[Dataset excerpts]
*** Block opens ***

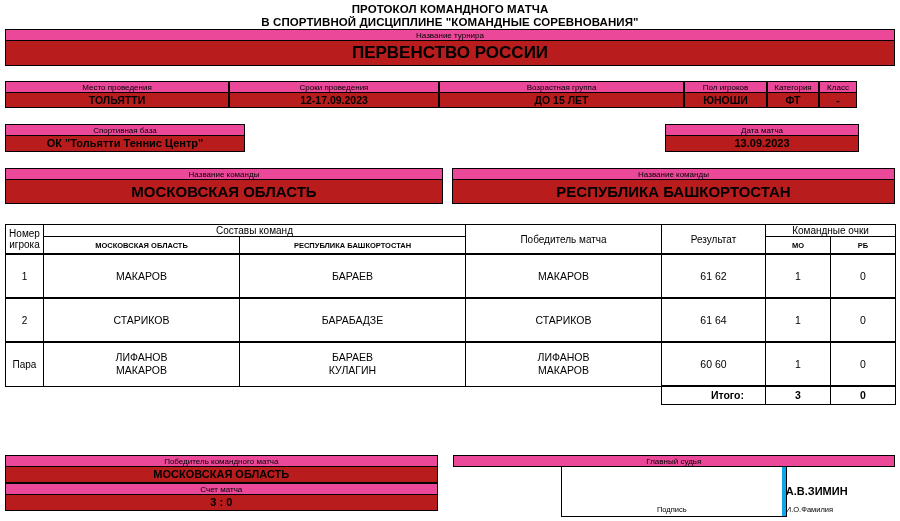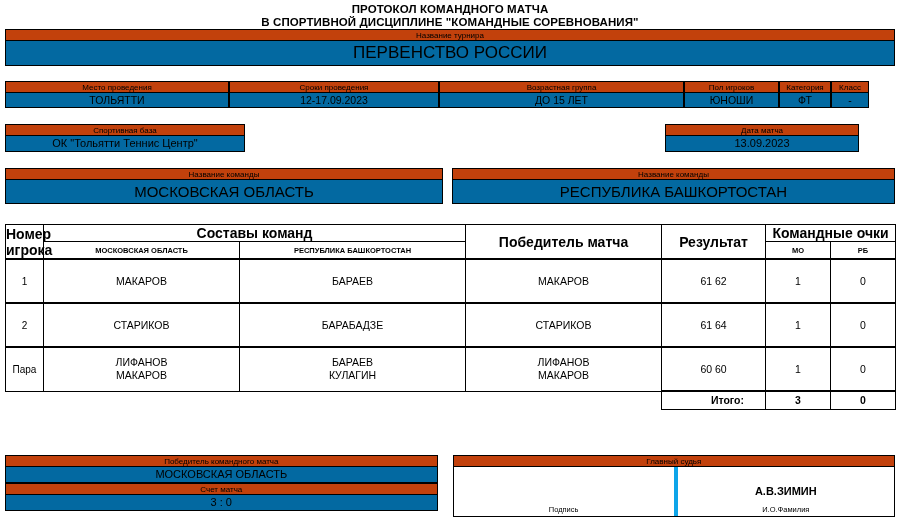--- a/index.html
+++ b/index.html
@@ -16,7 +16,7 @@
     overflow: hidden;
   }
   .lbl {
-    background: #c2410c;
+    background: #ec4899;
     font-size: 8px;
     text-align: center;
     line-height: 11px;

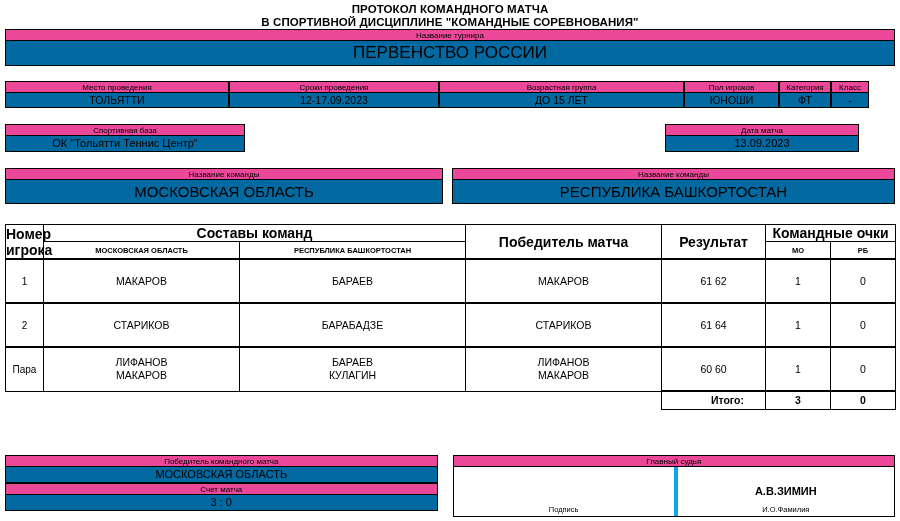--- a/index.html
+++ b/index.html
@@ -28,12 +28,12 @@
   }
   .val {
     font-size: 11px;
-    font-weight: normal;
+    font-weight: bold;
     text-align: center;
     border: 1px solid #000;
     border-top: none;
     box-sizing: border-box;
-    background: #0369a1;
+    background: #b91c1c;
     overflow: hidden;
     white-space: nowrap;
   }

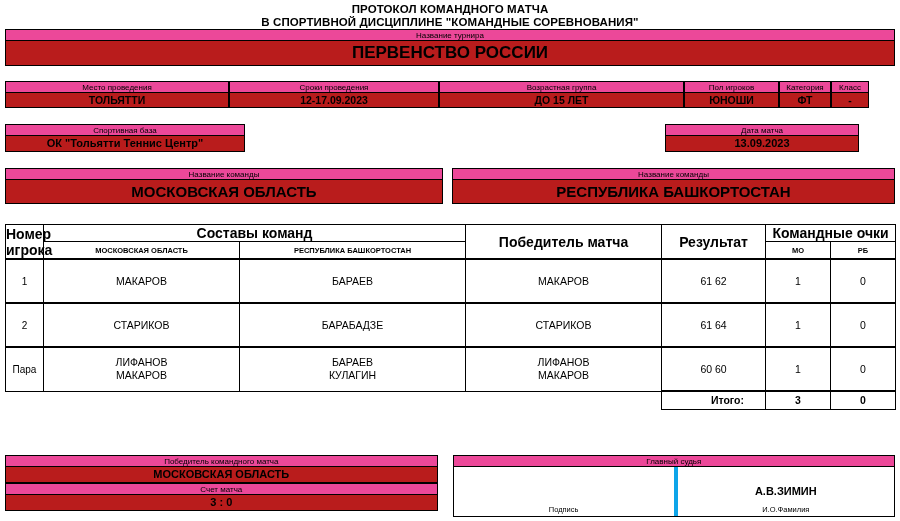--- a/index.html
+++ b/index.html
@@ -80,7 +80,7 @@
   .c-venue { width: 224px; }
   .c-dates { width: 210px; }
   .c-age   { width: 245px; }
-  .c-gender{ width: 95px; justify-content: space-between; }
+  .c-gender{ width: 83px; justify-content: space-between; }
   .c-cat   { width: 52px; }
   .c-class { width: 38px; }
 

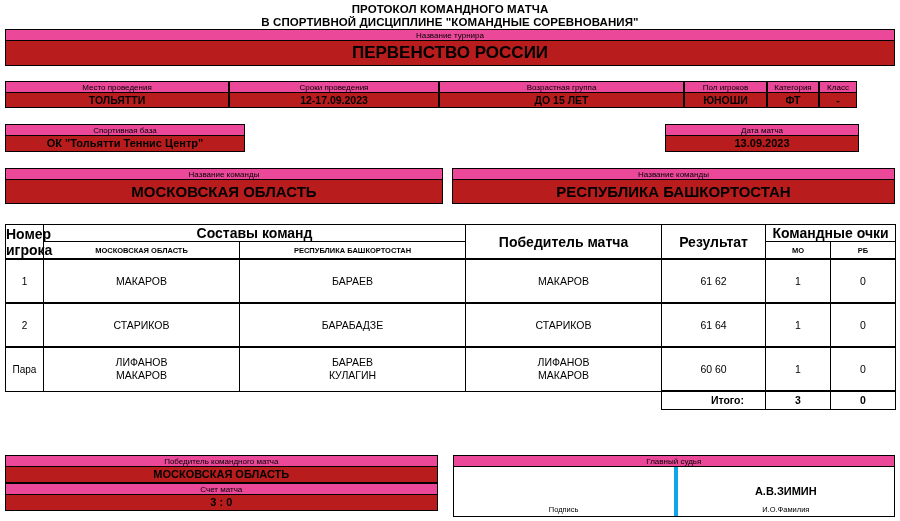--- a/index.html
+++ b/index.html
@@ -134,8 +134,8 @@
     padding: 0;
   }
   #match-table th {
-    font-size: 14px;
-    font-weight: bold;
+    font-size: 10px;
+    font-weight: normal;
   }
   #match-table th.sub {
     font-size: 7.5px;

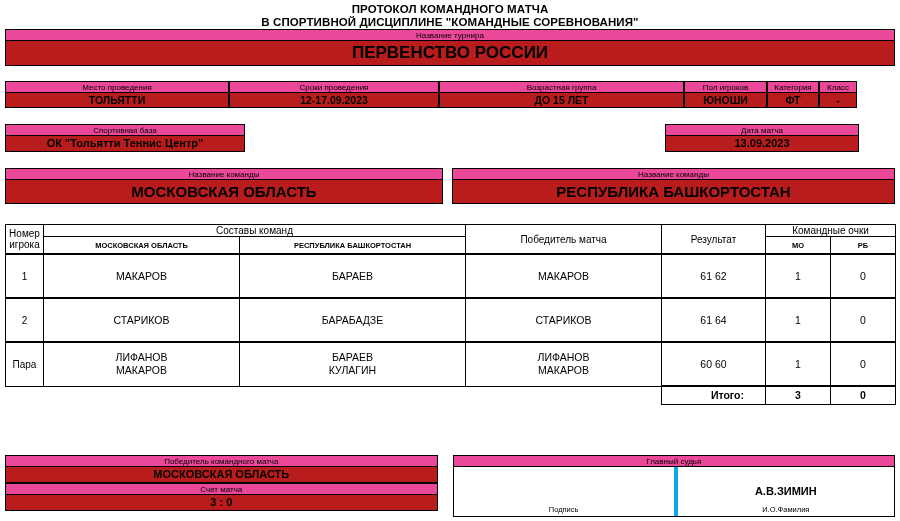--- a/index.html
+++ b/index.html
@@ -191,6 +191,7 @@
     margin-left: 15px;
     display: flex;
     flex-direction: column;
+    align-items: center;
   }
   #footer-right .lbl { width: 100%; }
   #footer-right .judge-body {

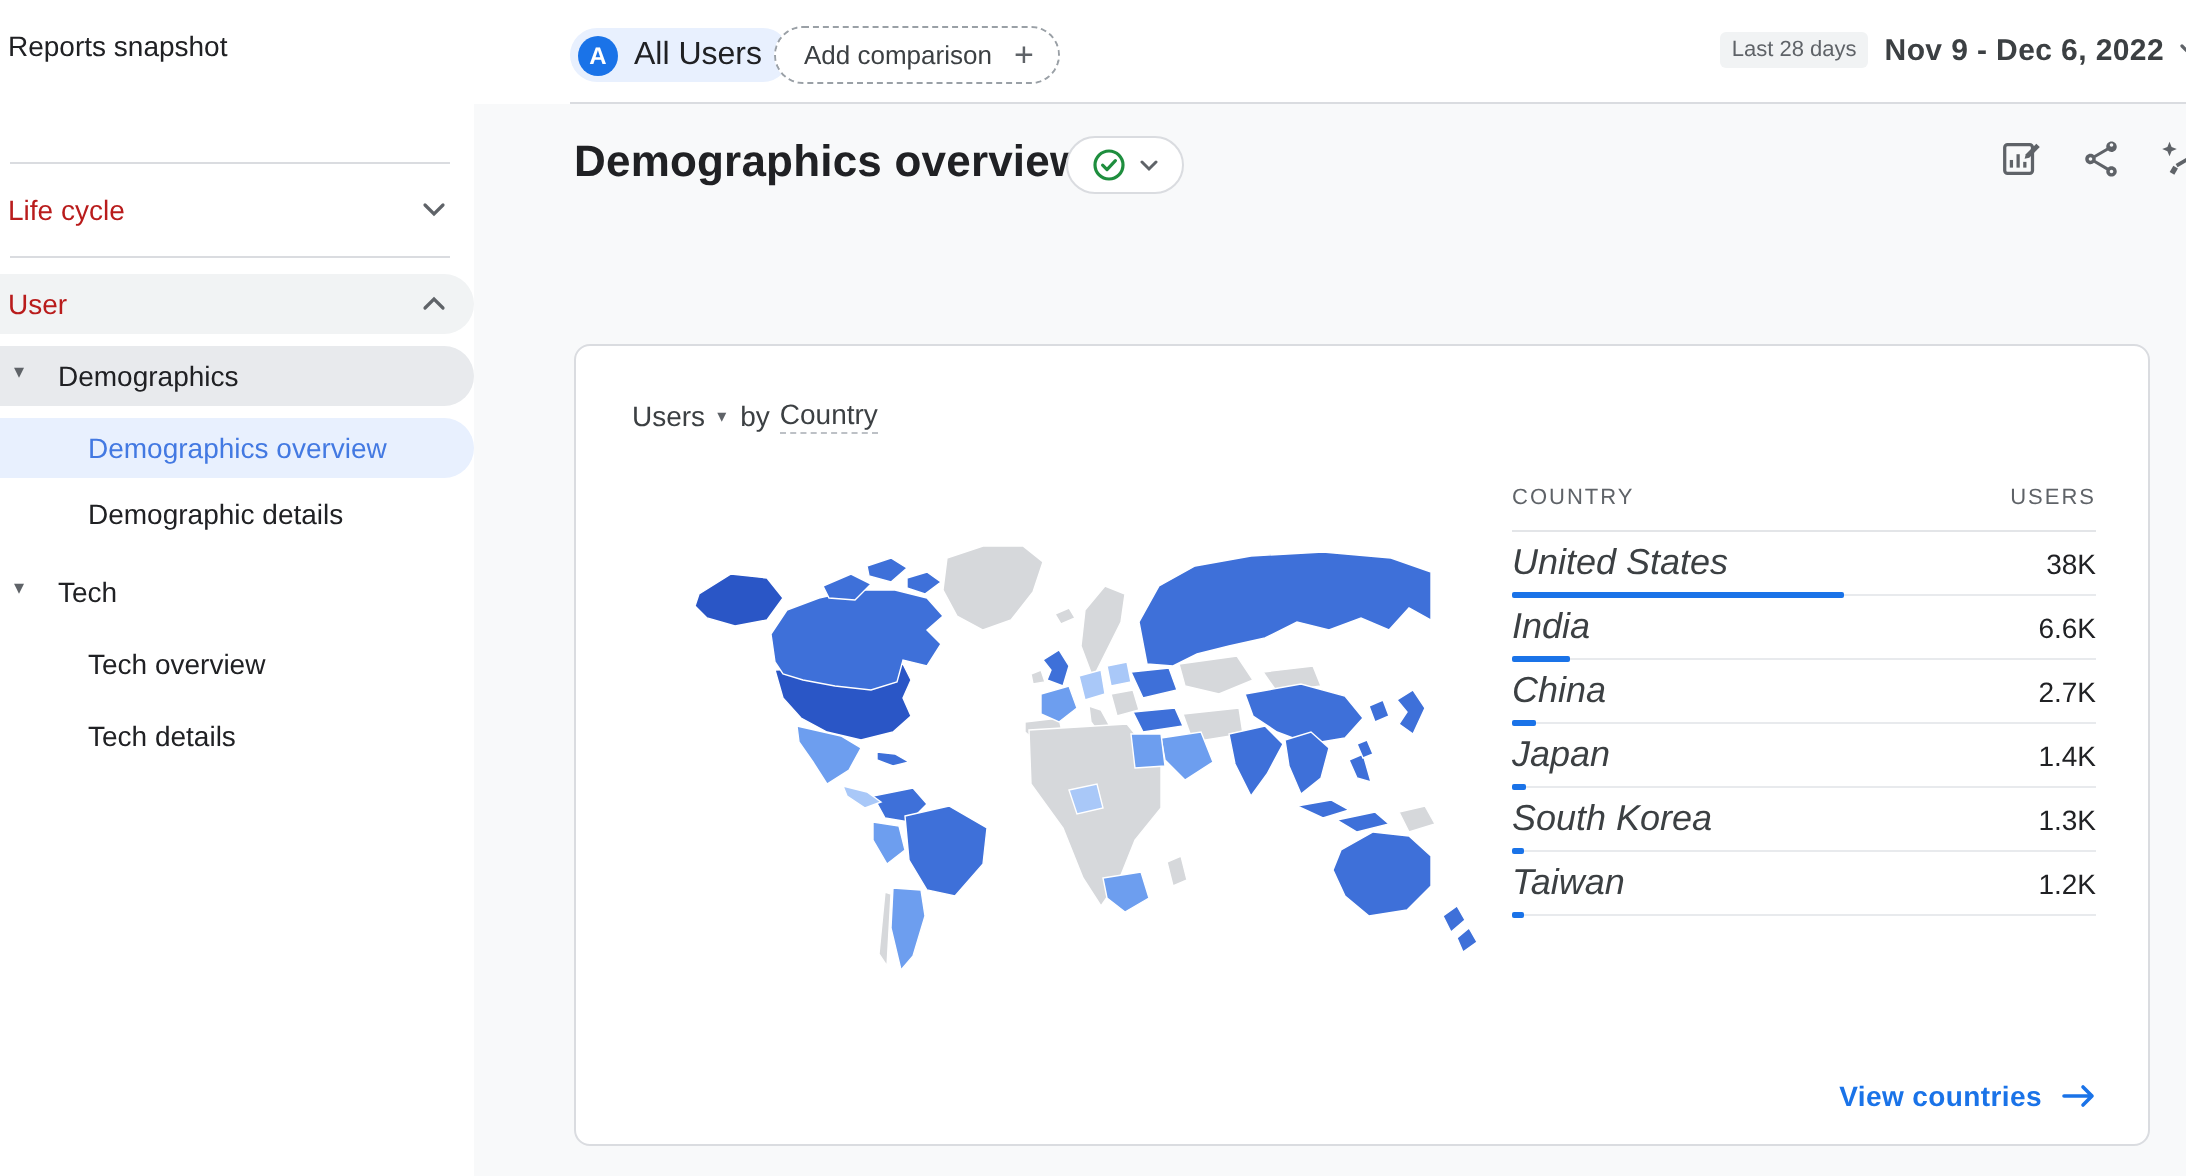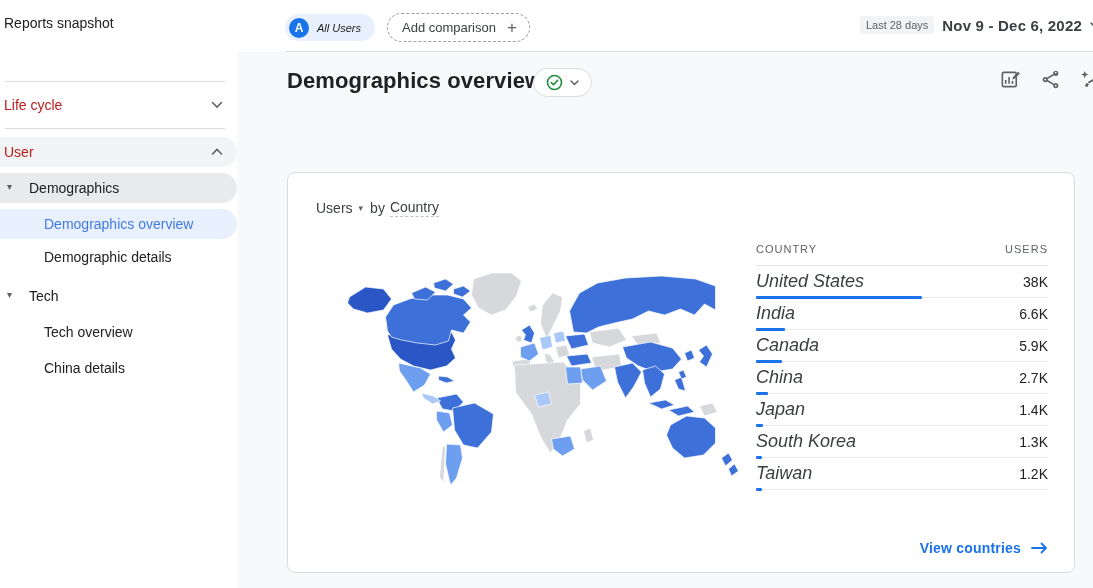--- a/index.html
+++ b/index.html
@@ -32,7 +32,7 @@
     border-radius:14px; display:flex; align-items:center; padding:0 14px 0 4px; gap:8px; cursor:pointer; }
   .avatar { width:20px; height:20px; border-radius:50%; background:var(--accent-blue); color:#fff;
     font-size:12px; font-weight:bold; display:flex; align-items:center; justify-content:center; }
-  .chip-all-users .lbl { font-size:11px; color:#202124;font-style:italic; }
+  .chip-all-users .lbl { font-size:16px; color:#202124; }
   .chip-add-comparison { position:absolute; left:387px; top:13px; height:29px; border:1px dashed #9aa0a6;
     border-radius:15px; display:flex; align-items:center; padding:0 12px 0 14px; gap:11px; cursor:pointer; background:#fff; }
   .chip-add-comparison .lbl { font-size:13px; color:#3c4043; }

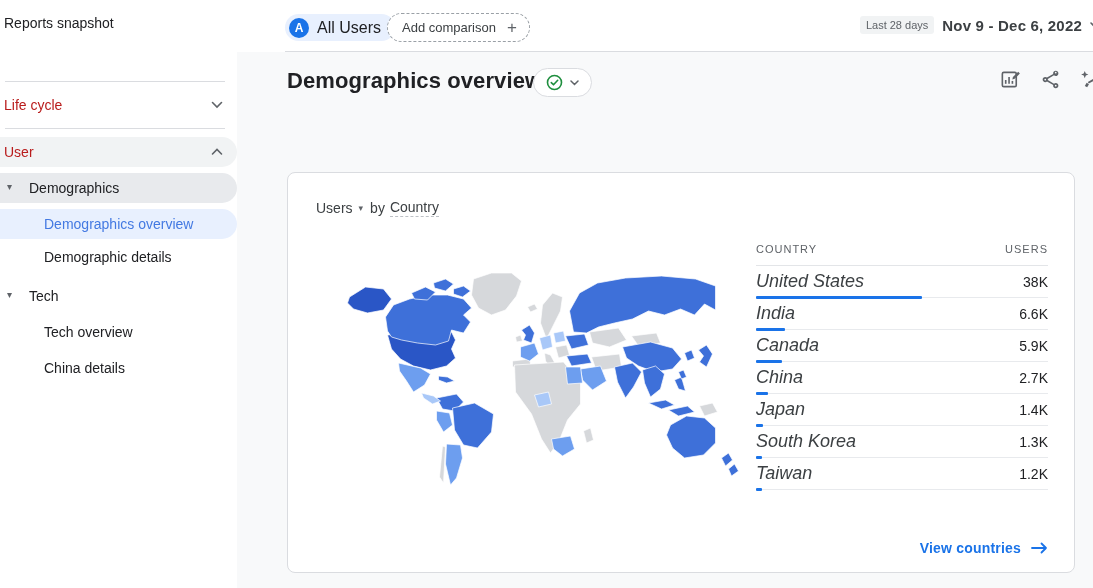--- a/index.html
+++ b/index.html
@@ -277,11 +277,6 @@
         <span class="geo-bar" style="width: 10%;"></span>
       </div>
       <div class="geo-row">
-        <span class="country">Canada</span>
-        <span class="users">5.9K</span>
-        <span class="geo-bar" style="width: 9%;"></span>
-      </div>
-      <div class="geo-row">
         <span class="country">China</span>
         <span class="users">2.7K</span>
         <span class="geo-bar" style="width: 4.2%;"></span>

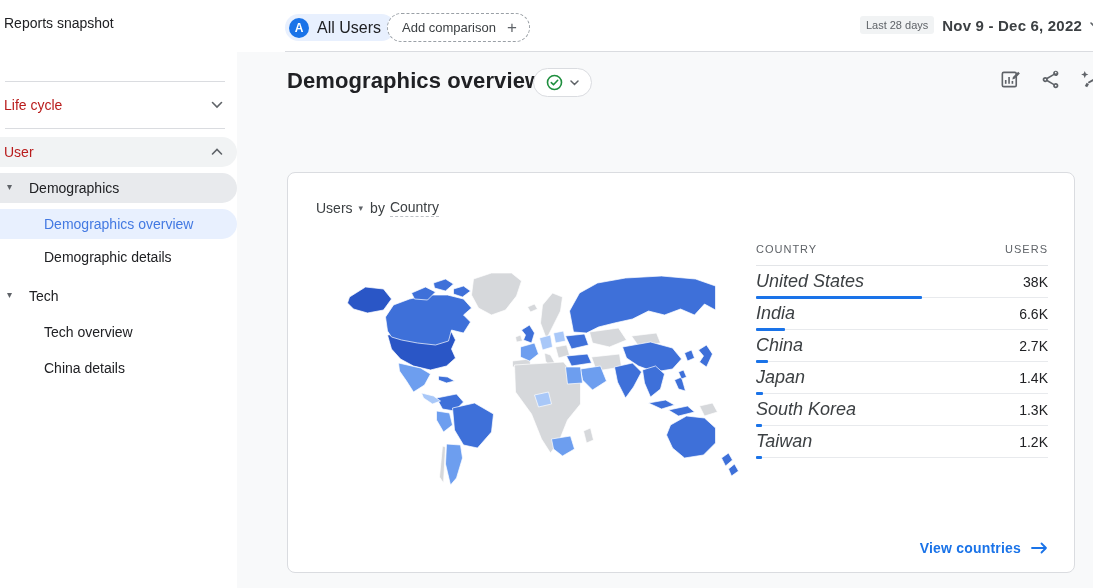--- a/index.html
+++ b/index.html
@@ -124,7 +124,7 @@
       <span class="lbl">Tech overview</span>
     </div>
     <div class="nav-item nav-pad3" style="top:353px">
-      <span class="lbl">China details</span>
+      <span class="lbl">Tech details</span>
     </div>
   </nav>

*** Block closes ***

Above are the records; copy each line from them that includes the string "gender".

:: SOLUTION TO THIS EXERCISE ::
-  .c-gender{ width: 95px; justify-content: space-between; }
+  .c-gender{ width: 83px; justify-content: space-between; }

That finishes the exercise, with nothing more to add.